当事者同士は笑えない
最初は不安しかなかったけど、アリベルは慣れた手付きで俺を抱えて気付く素振りもない。
孤児院の出身だって言っていたから、ソフィアも含めて年下の世話には慣れているのかもしれない。
背中をぽんぽんと叩くリズムも心地良くて、何だか眠くなってくる。
「ルカ、どこに行ったのかしら?他に寄る場所なんてあそこしかないと思ったのに……」
アリベルは、赤子の俺に話しかけるように1人で呟いた。
アリベルは途中で別れた俺を探しに来てくれたのか。しかし、ソフィアも一緒だと思っていたのに、アリベルはまたソフィアを置いてきてしまったのか。
神王候補のソフィアを1人にしたら危ないと思うけど、すっかりこの街に馴染んだから買い物の時はよく個人行動をしていた。
俺の思考を読んだわけじゃないだろうけど、アリベルはふぅと小さく息を吐く。
「ソフィアはいつもの書店。難しい本ばっかり読んでいるけど、本当は恋愛小説とかも買ってるの知ってるんだから」
ソフィアは目が見えないけど、点字じゃなくても指で辿って文字を読めて不自由していないらしい。だから、屋敷にいる間は1人で本を読んでいることが多い。
神王になるための戦略とか帝王学とか勉強しているのかと思ったけど、恋愛小説なんて読んでいたのか。
「店主と意気投合して盛り上がってたから、置いてきちゃったの。空想話を読んで何が面白いのかしら……」
アリベルはそう言いながら俺を持ち上げて、しげしげと全身を眺めた。
そして、止める間もなく俺が着ているシャツを捲り上げる。
委員長が今の俺に合う服を持ってきてくれたけど、シャツ1枚しか着ていないから、それを捲られるとほぼ全裸。
「みむねは妹って言ってたけど、男の子じゃない」
「はぁー……」
泣き声ともため息ともつかない、諦めの言葉が赤子になった俺の口から漏れる。
これは、絶対にバレるわけにはいかなくなった。
やられた方の俺は笑い話だけど、アリベルが俺の裸を自ら見たなんて知ったら、今後口を利いてくれなくなる。
「何でパンツ履いてないのかしら?お漏らしでもしたの?まぁいいわ、買ってあげる」
アリベルが子供服の店に入って、俺の身長を見比べながら1枚パンツを買う。
アリベルが会計をしている横で、俺は買ってもらった下着をその場で装備した。
感情を殺して意識を遠くに飛ばしていることで辛うじて事なきを得る。
「さて、そろそろソフィアも満足した頃かしら」
アリベルがまた俺を抱え上げて、大通りの隅にある書店に入った。
大きな本棚が並ぶ薄暗い店内で、ソフィアが女性店主と何か熱く語っている。
ソフィアは店に入ってきたアリベルに気付くと、店主と話を切り上げてきいきいと車椅子を鳴らしてアリベルに駆け寄ってきた。

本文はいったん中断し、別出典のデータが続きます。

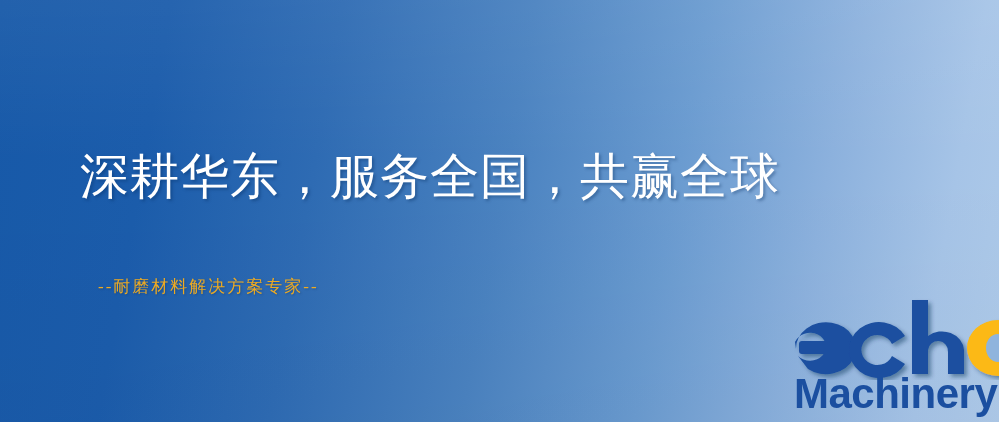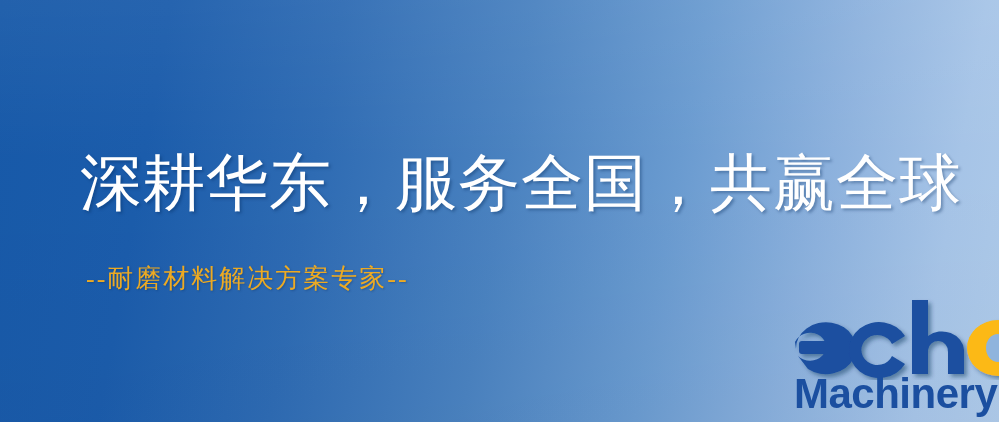--- a/index.html
+++ b/index.html
@@ -45,7 +45,7 @@
     margin: 0;
     color: #ffffff;
     font-family: "Liberation Serif", "DejaVu Serif", serif;
-    font-size: 62px;
+    font-size: 49px;
     font-weight: normal;
     letter-spacing: 1px;
     line-height: 1;

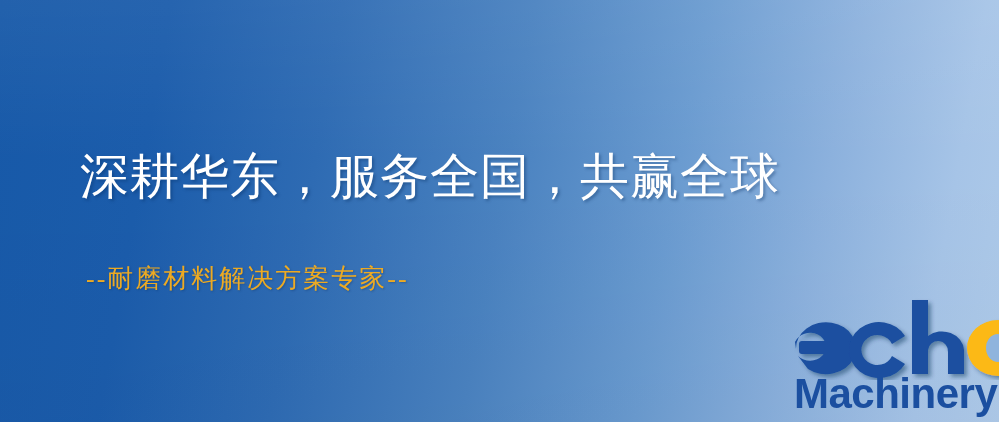--- a/index.html
+++ b/index.html
@@ -57,10 +57,10 @@
     position: absolute;
     left: 86px;
     top: 266px;
-    margin: 0;
+    margin: 12px;
     color: #edaa22;
     font-family: "Liberation Serif", "DejaVu Serif", serif;
-    font-size: 26px;
+    font-size: 17px;
     font-weight: normal;
     letter-spacing: 2px;
     line-height: 1;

「アリベル、探していた武器百科が入荷したそうですよ」
「え、本当!ソフィア、ちょっとこの子見てて」
アリベルはソフィアを俺に押し付けると、本棚の隙間に駆けていった。
ソフィアは膝に乗せられた俺を何だろうとひっくり返して眺めていたが、アリベルと違ってすぐに気付く。

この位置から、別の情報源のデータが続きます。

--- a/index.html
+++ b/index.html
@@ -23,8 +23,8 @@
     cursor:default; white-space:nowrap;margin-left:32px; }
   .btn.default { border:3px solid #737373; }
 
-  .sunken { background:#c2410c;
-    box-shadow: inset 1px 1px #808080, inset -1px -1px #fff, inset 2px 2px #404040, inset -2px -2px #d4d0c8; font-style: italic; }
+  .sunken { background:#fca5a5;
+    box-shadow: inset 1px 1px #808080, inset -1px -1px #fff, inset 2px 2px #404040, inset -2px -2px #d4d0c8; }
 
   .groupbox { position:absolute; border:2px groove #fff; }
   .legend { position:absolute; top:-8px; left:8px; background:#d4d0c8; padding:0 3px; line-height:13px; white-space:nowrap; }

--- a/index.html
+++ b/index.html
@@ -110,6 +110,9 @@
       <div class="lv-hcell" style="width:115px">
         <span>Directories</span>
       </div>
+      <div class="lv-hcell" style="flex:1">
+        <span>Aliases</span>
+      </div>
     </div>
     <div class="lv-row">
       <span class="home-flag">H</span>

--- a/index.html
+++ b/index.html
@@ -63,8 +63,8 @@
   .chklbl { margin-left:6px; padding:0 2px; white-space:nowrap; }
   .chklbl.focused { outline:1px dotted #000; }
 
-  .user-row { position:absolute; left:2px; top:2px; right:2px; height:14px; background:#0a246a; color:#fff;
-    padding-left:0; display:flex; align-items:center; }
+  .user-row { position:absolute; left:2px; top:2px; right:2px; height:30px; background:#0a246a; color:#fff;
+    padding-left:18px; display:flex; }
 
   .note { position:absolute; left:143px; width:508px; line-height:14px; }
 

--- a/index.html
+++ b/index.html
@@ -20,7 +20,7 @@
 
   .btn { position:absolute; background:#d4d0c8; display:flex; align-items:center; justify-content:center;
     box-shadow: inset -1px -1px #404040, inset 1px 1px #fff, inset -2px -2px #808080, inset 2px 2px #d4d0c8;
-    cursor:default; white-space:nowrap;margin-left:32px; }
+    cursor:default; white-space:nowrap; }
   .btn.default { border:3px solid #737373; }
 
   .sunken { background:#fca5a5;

「ルカ君、随分小さくなっちゃって。どうしたんですか?」
「小紅にやられたんだ。言っておくけど俺が頼んだんじゃないからな」
「アリベルは気付いていないんでしょうか……?」
「ああ、名前は言ったのに全然気付かない」
「では、私から説明しましょうか?」
「待ってくれ……今、アリベルにパンツ買ってもらったところなんだ」
「あらあら……あらあら……」
俺に同情するように呟いて言葉を止めたソフィアだけど、耐え切れずにぶはっと噴き出した。
ソフィアが声を出して笑うのを、俺は初めて聞いた気がした。
候補者争いの真っ最中、護衛の俺が使い物にならなくなるという一番笑えない状況のはずなのに。
この様子だと、たとえ俺がこのまま元に戻らなくてもずっと笑っていそうだ。
「ソフィア、どうしたの?」
「えぇ、いえ、何でもないです……!」
ソフィアは咳で笑ったのを誤魔化しながら、心配そうに声を掛けたアリベルに返事をする。
俺はこの程度でソフィアを嫌いになったりしないけど、しばらくこの事は忘れないと思う。